### Exercise requirements
Omitting the pictures, restate all of the entries below exactly.

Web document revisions
======

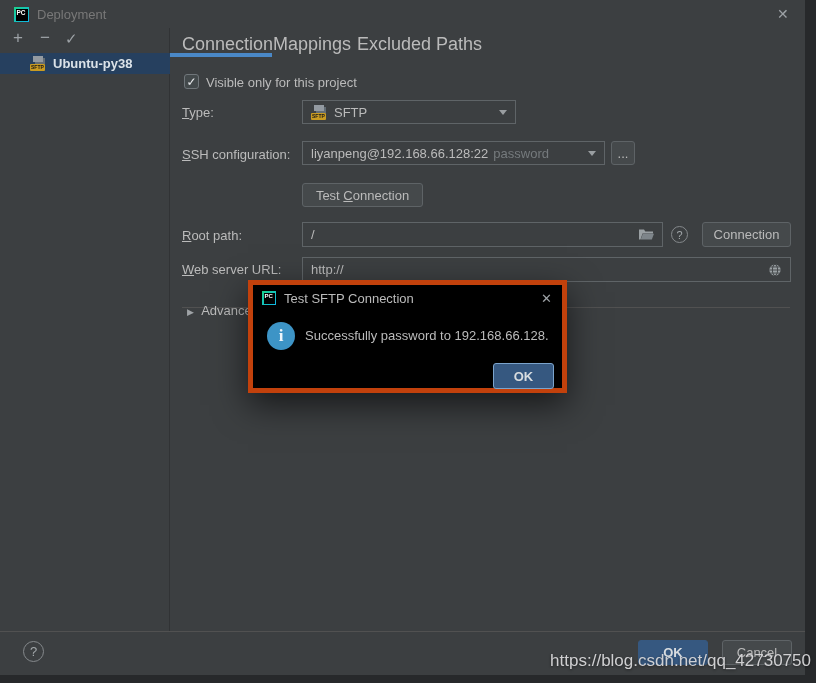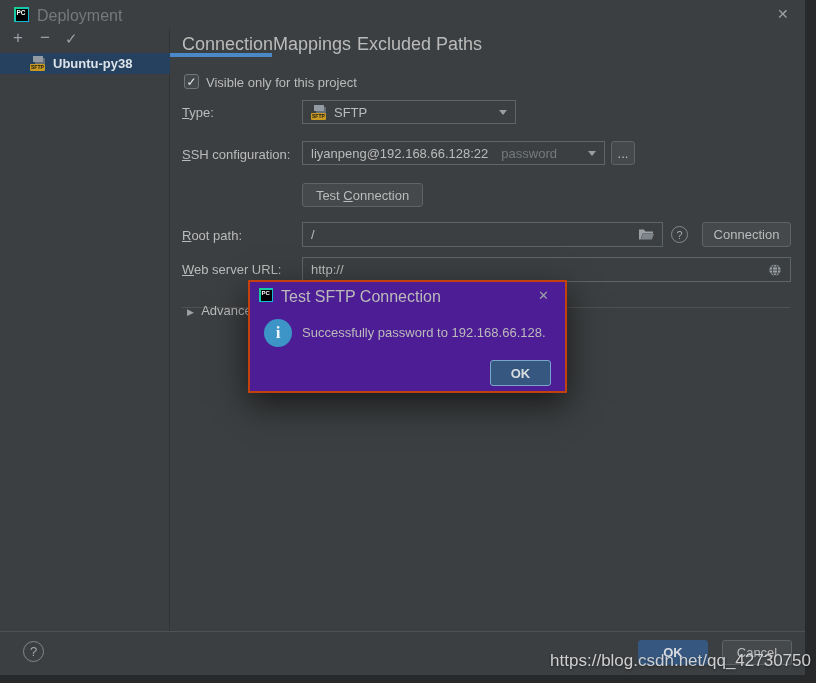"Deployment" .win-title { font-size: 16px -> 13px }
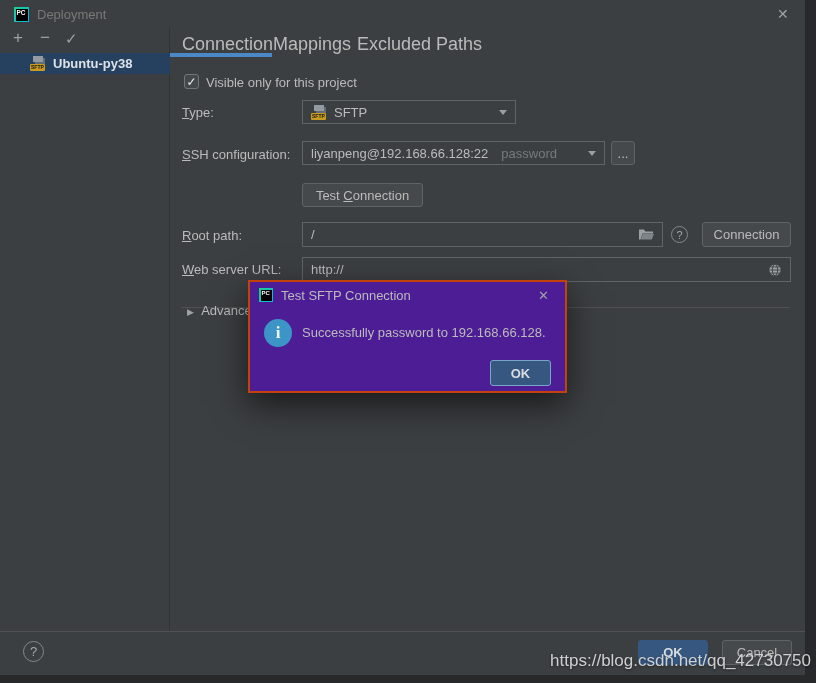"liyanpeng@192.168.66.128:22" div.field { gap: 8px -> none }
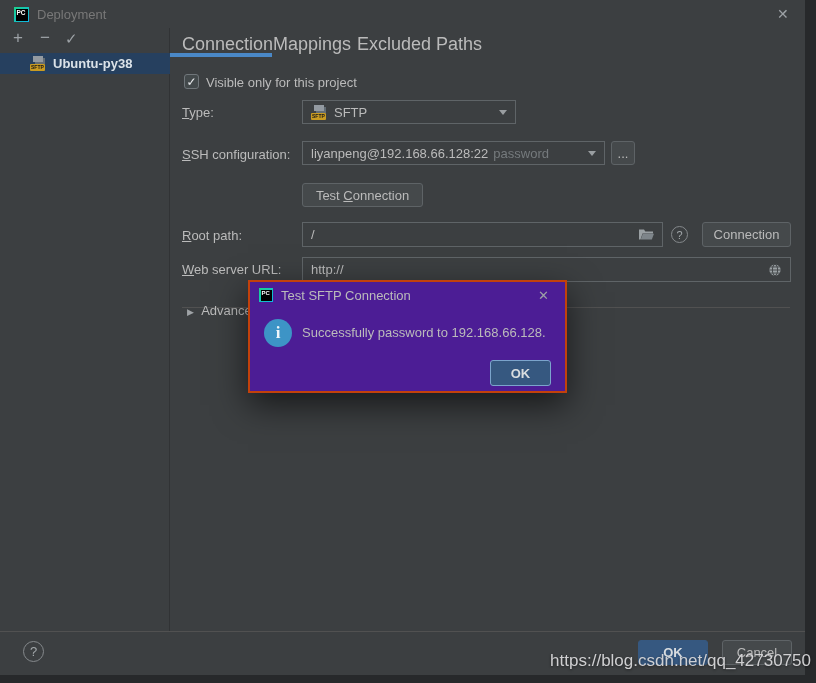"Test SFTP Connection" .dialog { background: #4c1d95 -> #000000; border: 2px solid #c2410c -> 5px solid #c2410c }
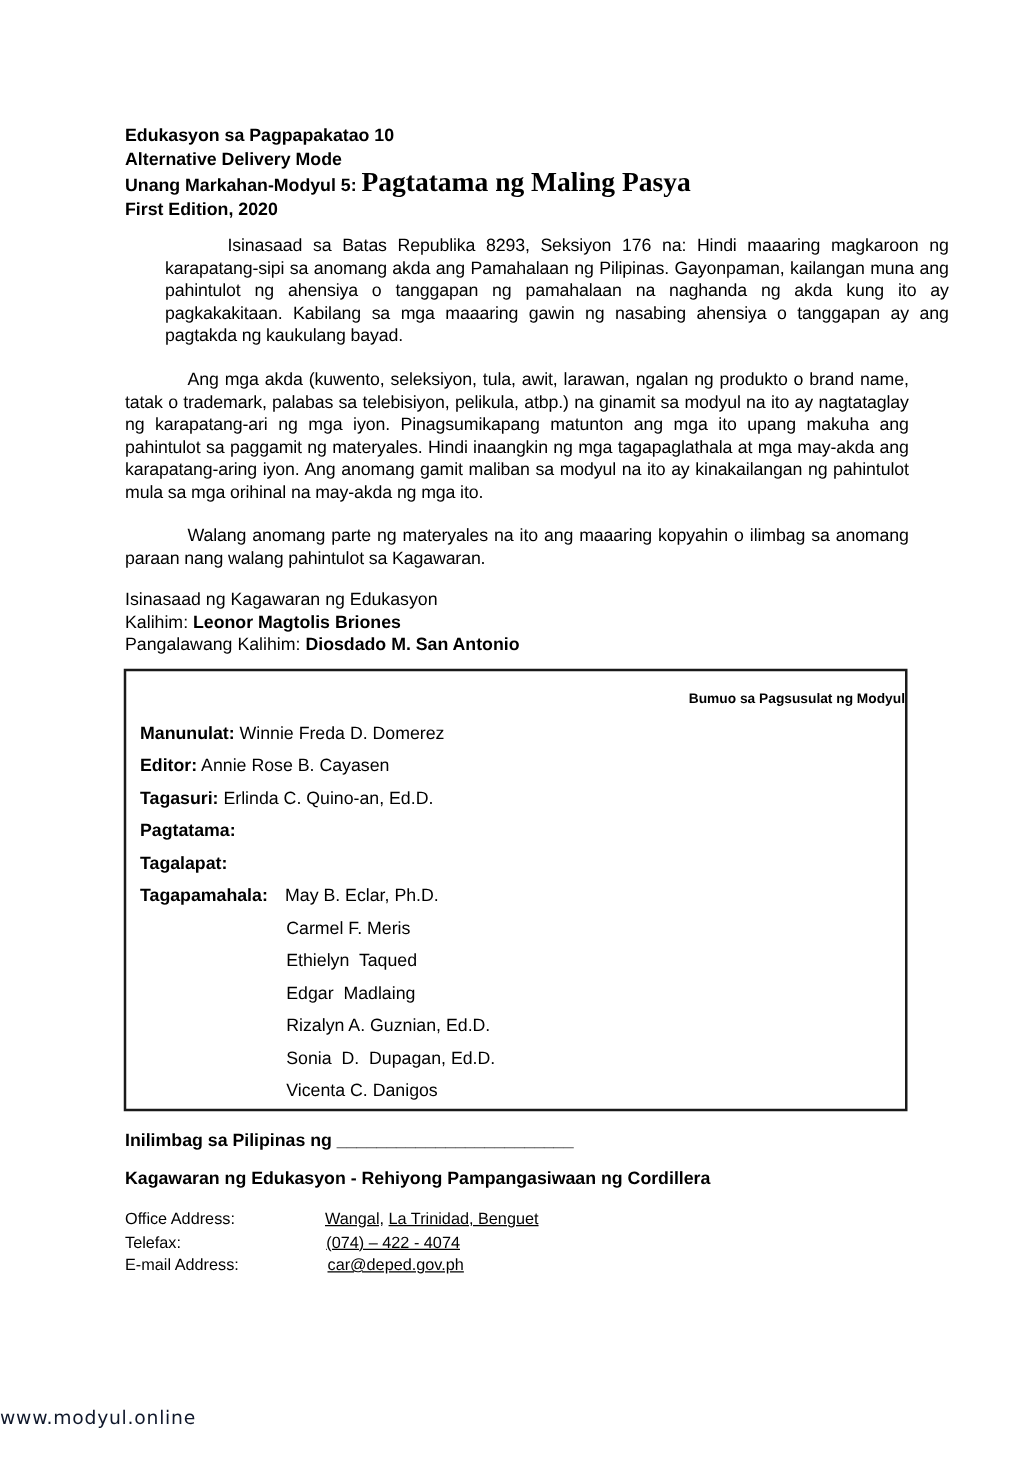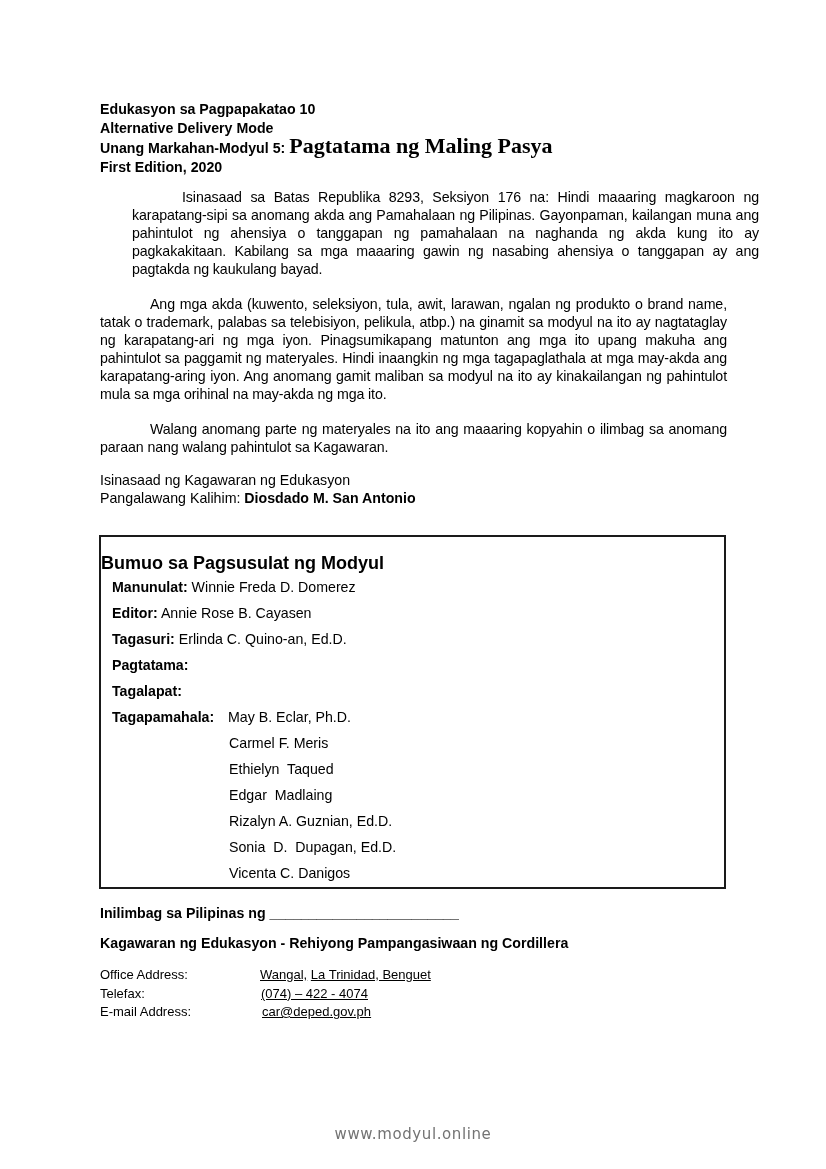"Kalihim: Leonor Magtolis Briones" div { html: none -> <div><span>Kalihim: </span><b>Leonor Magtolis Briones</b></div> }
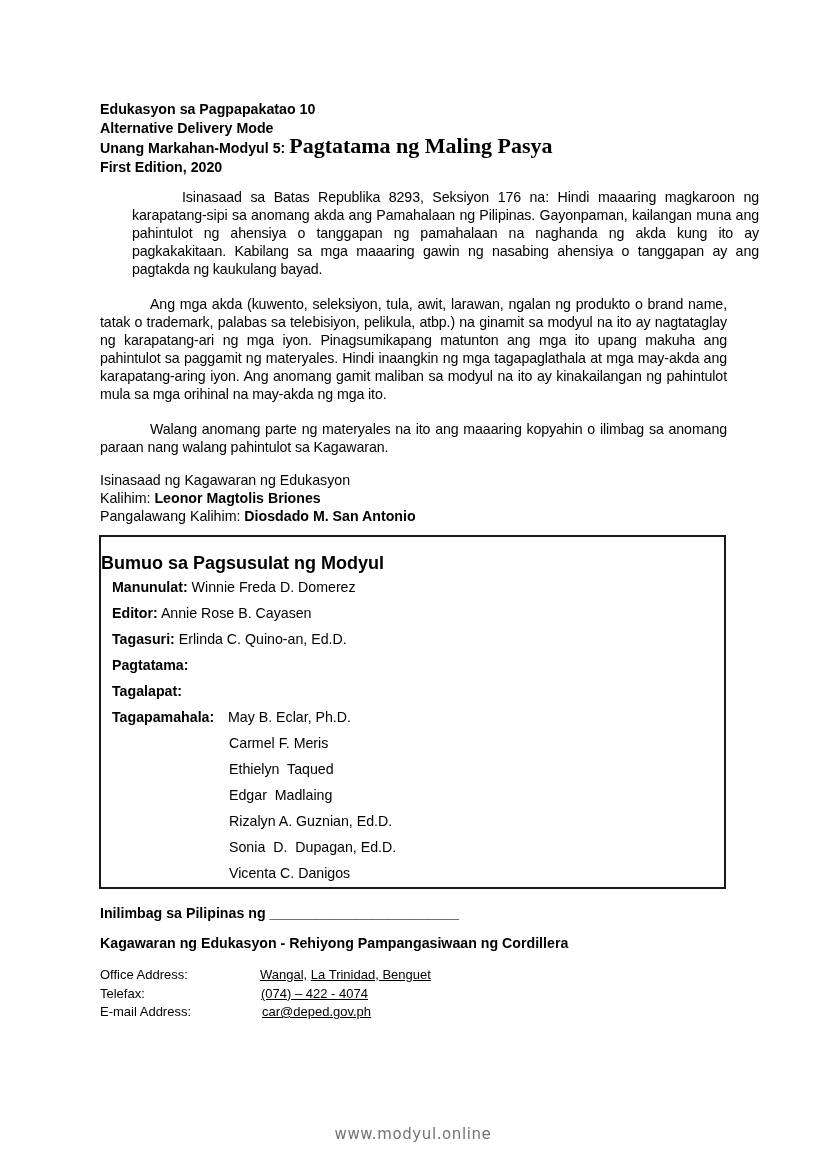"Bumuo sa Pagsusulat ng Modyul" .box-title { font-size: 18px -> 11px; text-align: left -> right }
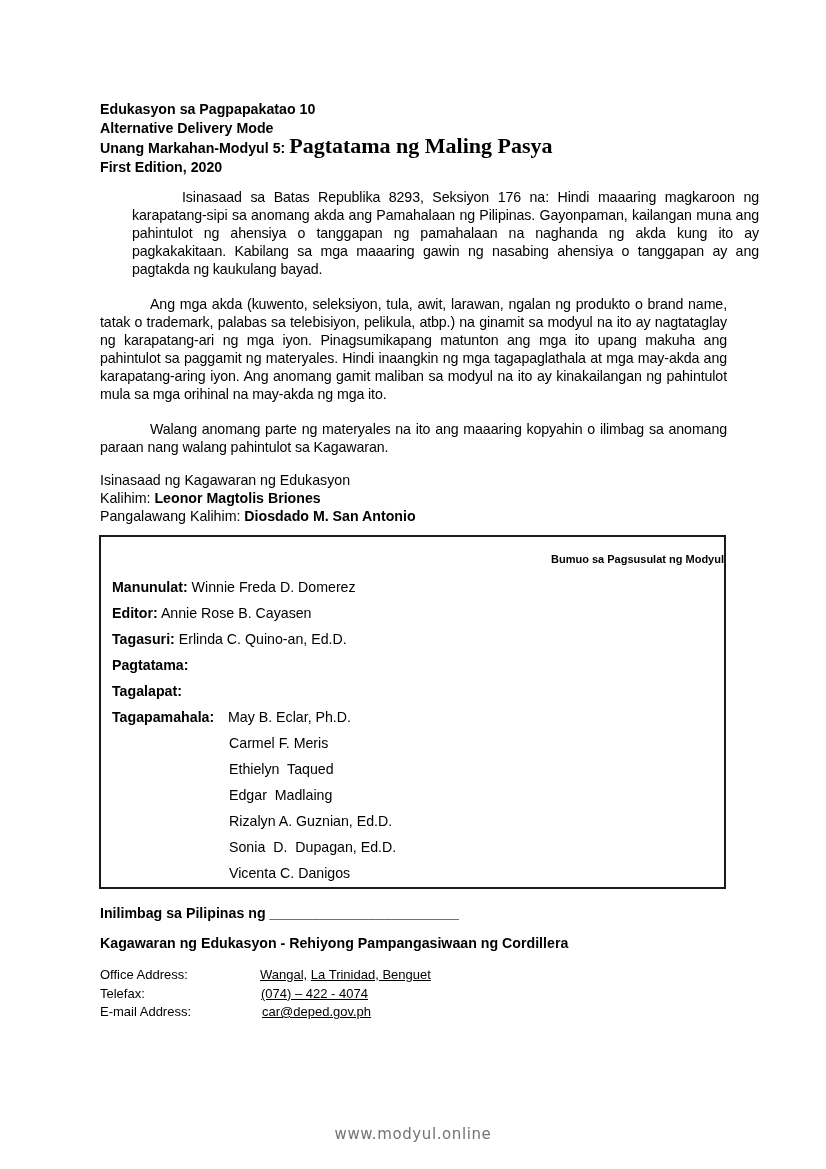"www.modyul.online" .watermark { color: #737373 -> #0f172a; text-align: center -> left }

======

### Response to the exercise
"Deployment" .win-title { font-size: 16px -> 13px }
"liyanpeng@192.168.66.128:22" div.field { gap: 8px -> none }
"Test SFTP Connection" .dialog { background: #4c1d95 -> #000000; border: 2px solid #c2410c -> 5px solid #c2410c }
"Kalihim: Leonor Magtolis Briones" div { html: none -> <div><span>Kalihim: </span><b>Leonor Magtolis Briones</b></div> }
"Bumuo sa Pagsusulat ng Modyul" .box-title { font-size: 18px -> 11px; text-align: left -> right }
"www.modyul.online" .watermark { color: #737373 -> #0f172a; text-align: center -> left }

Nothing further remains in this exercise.